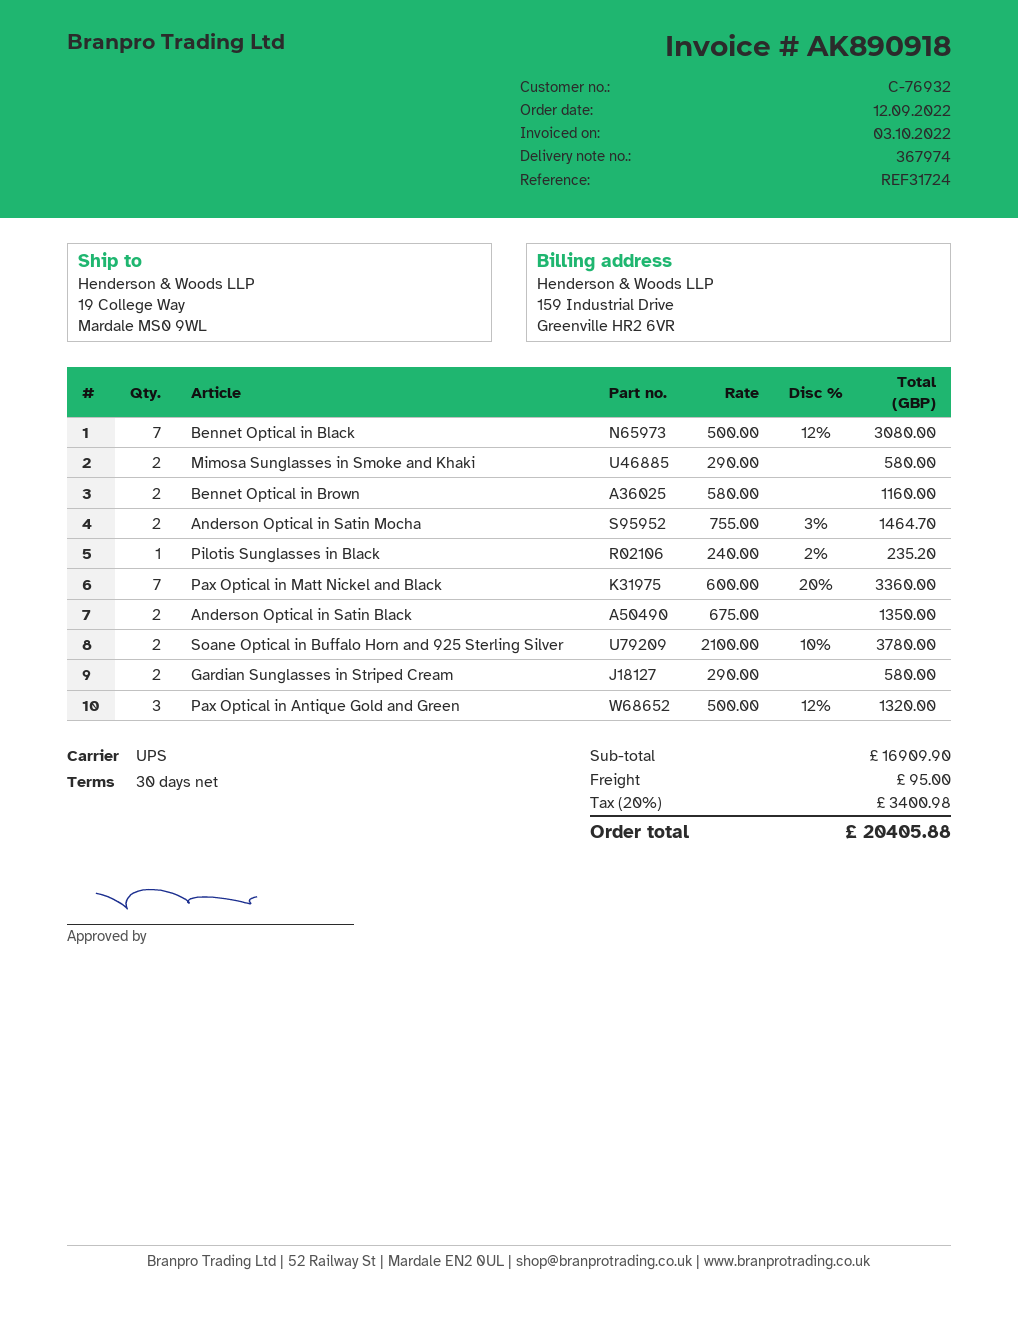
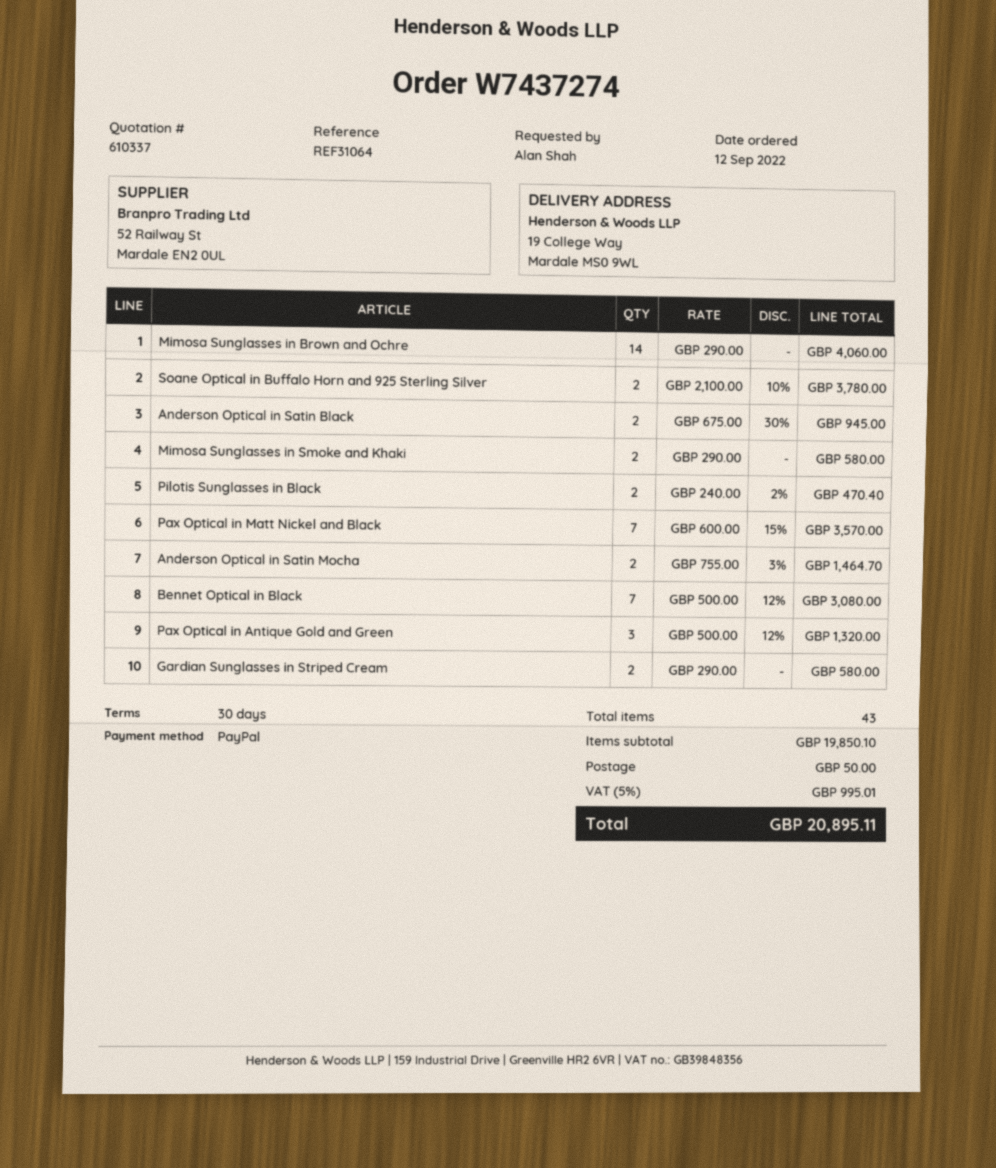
reference: REF31724 -> REF31064
Bennet Optical in Brown: 2 x 580.00 = 1160.00 -> none
Pilotis Sunglasses in Black: 1 x 240.00 - 2% = 235.20 -> 2 x 240.00 - 2% = 470.40
Pax Optical in Matt Nickel and Black: 7 x 600.00 - 20% = 3360.00 -> 7 x 600.00 - 15% = 3570.00
Anderson Optical in Satin Black: 2 x 675.00 = 1350.00 -> 2 x 675.00 - 30% = 945.00
Mimosa Sunglasses in Brown and Ochre: none -> 14 x 290.00 = 4060.00
subtotal: 16909.90 -> 19850.10
shipping: 95.00 -> 50.00
tax: 20% = 3400.98 -> 5% = 995.01
total: 20405.88 -> 20895.11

****************************************

Set down exactly the lines above, from the one containing "Mimosa Sunglasses in" to the final line of the material, with both ends kept and no other lines.

Mimosa Sunglasses in Brown and Ochre: none -> 14 x 290.00 = 4060.00
subtotal: 16909.90 -> 19850.10
shipping: 95.00 -> 50.00
tax: 20% = 3400.98 -> 5% = 995.01
total: 20405.88 -> 20895.11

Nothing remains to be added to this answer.